MdL Rudolf Götz: „Schneller Ausbau der A7 hat Vorrang!“

Beim Ausbau der A7 kommt es auf Schnelligkeit an. (Foto: Strache)

Für die drei Abschnitte Seesen bis Nörten-Hardenberg werden noch Mittel in Höhe von 250 Millionen Euro benötigt

Seesen / Göttingen / Salzgitter (bo). Für die Wirtschaftsstruktur in Südniedersachsen hat der Ausbau der Autobahn A 7 zwischen dem Salzgitter-Dreieck und Göttingen eine hohe Priorität. Dies, so der CDU-Landtagsabgeordnete Rudolf Götz gegenüber dem „Beobachter“, sei unbestritten und wird allgemein sehr unterstützt. Bisher ist die Finanzierung des Ausbaus zwischen SZ-Dreieck und Seesen gesichert beziehungsweise der Bau hat für diesen Bereich begonnen.
Es fehlen noch die drei Abschnitte Seesen bis Nörten-Hardenberg. Hierfür werden noch Mittel in Höhe von circa 250 Millionen Euro benötigt. Auch die Planungsvoraussetzungen sind noch nicht für diesen Bereich überall erfüllt. Er ist noch nicht planfestgestellt.
Aufgrund der allgemein knappen Mittel für den BAB-Ausbau wurde in 2008 vom damaligen Verkehrsminister Tiefensee (SPD) die A 7 für mögliche PPP/ÖPP-Finanzierungen auserkoren.
Aus diesem Grund, so Götz, werden Konzepte und Untersuchungen durch die Straßenbauverwaltung in Niedersachsen erarbeitet. Es gehe darum, festzustellen, ob und wie PPP umgesetzt werden kann. Festzustellen sei weiter, dass auf Bundesebene weitgehend Einigkeit, koalitionsübergreifend, besteht, dass langfristig nur mit privaten Geldern der Bundesverkehrswegeplan umgesetzt werden kann. Dies ist aber nur möglich, wenn dies wirtschaftlich ist.
Es ist frühestens mit einem Ergebnis in 2015 zu rechnen, ob positiv oder negativ. Dazu Rudolf Götz: „Würde Niedersachsen an der Erarbeitung von Konzepten nicht teilhaben, besteht die Gefahr, dass der notwendige Ausbau der A 7 weit nach hinten geschoben wird.

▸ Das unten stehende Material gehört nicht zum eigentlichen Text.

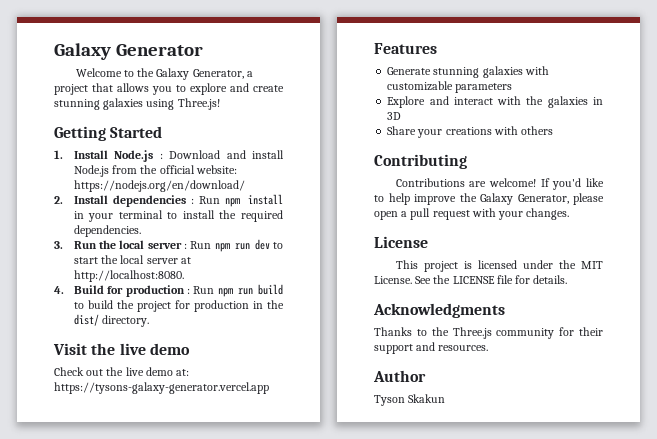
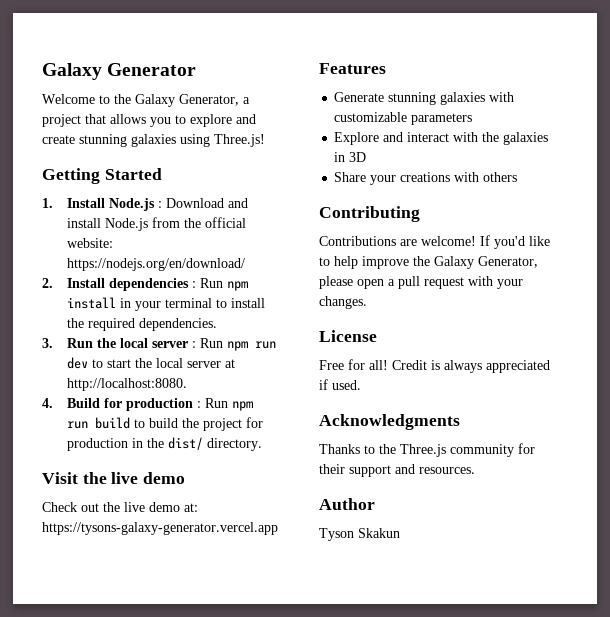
- This project is licensed under the MIT License. See the LICENSE file for details.
+ Free for all! Credit is always appreciated if used.

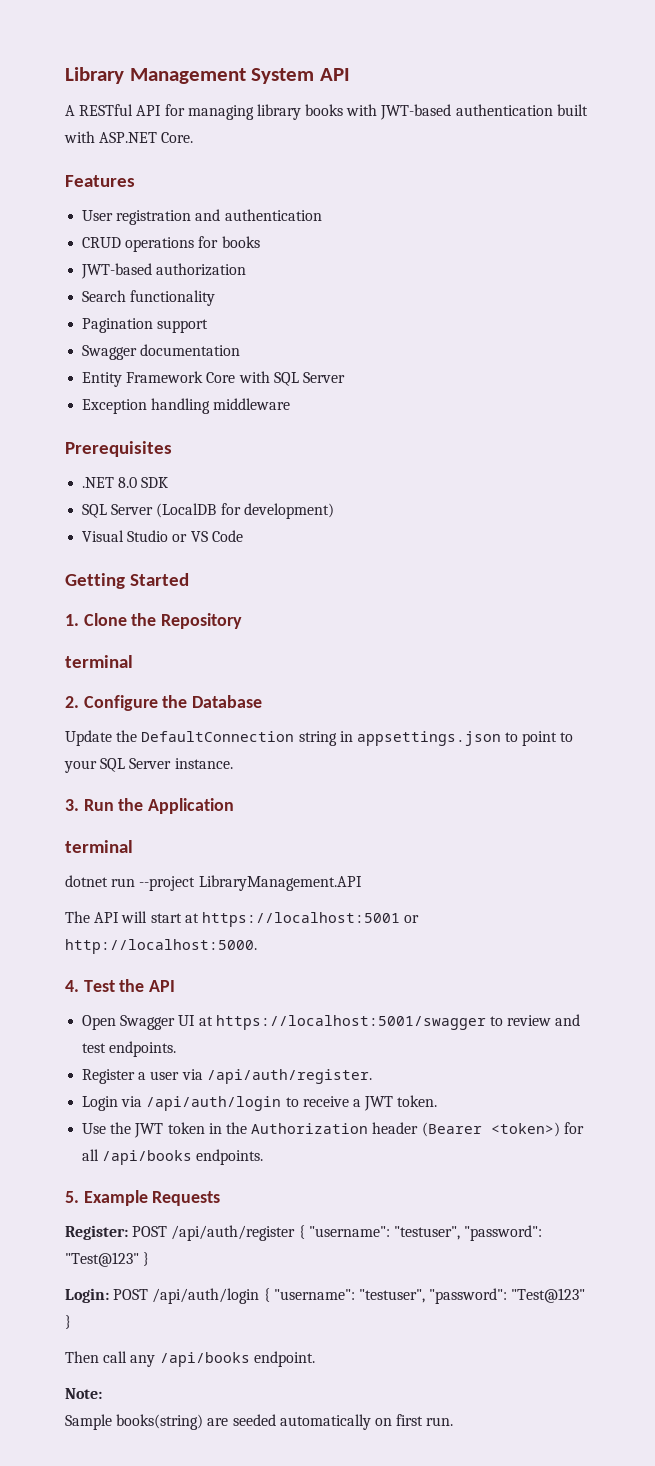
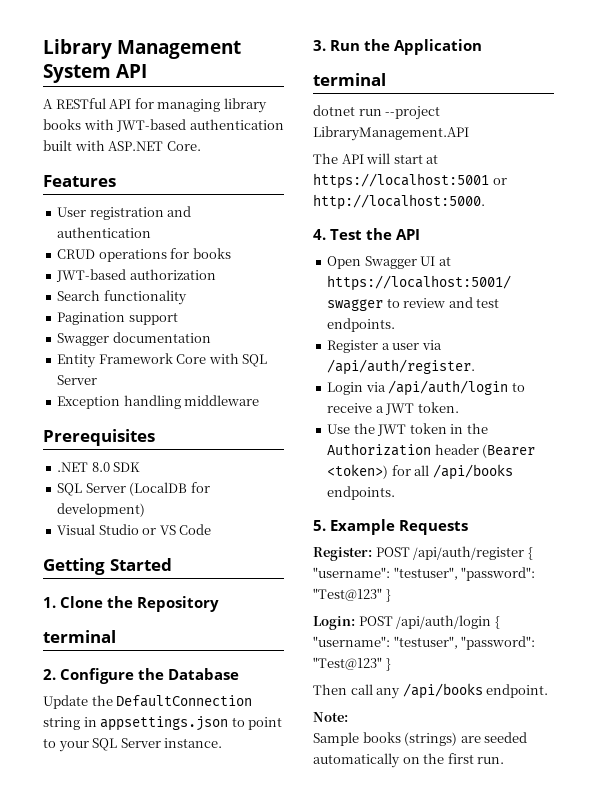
- Sample books(string) are seeded automatically on first run.
+ Sample books (strings) are seeded automatically on the first run.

Das können wir uns nicht leisten!“
Der bisher gesicherte Ausbau bis Seesen sei dem Umstand zu verdanken, dass durch den hohen Reparaturaufwand der Ausbau vordringlich war. Dies gelte nicht mehr so für die Restabschnitte.
In seinen Gesprächen mit den Gewerkschaften und Vertretern der Straßenmeistereien hat der Nds. Verkehrsminister Jörg Bode (FDP) immer versichert, dass für die Mitarbeiter, sollte es zu neuen Modellen für die Autobahnmeistereien kommen, sozialverträgliche Regelungen getroffen werden. Rudolf Götz: „Ich kenne Jörg Bode sehr gut. Der steht zu seinem Wort.“
Die Gewerkschaft Ver.di – Ortsverein Seesen – führt zu den Plänen rund um die A 7 eine Informationsveranstaltung durch. „Warum Mitteilungen über den Ausbau der A 7 bereits Landtagswahlkampf sind, kann ich nicht nachvollziehen“, so abschließend der Landtagsabgeordnete. Dies wurde in einer Pressemitteilung der Gewerkschaft Ver.di behauptet.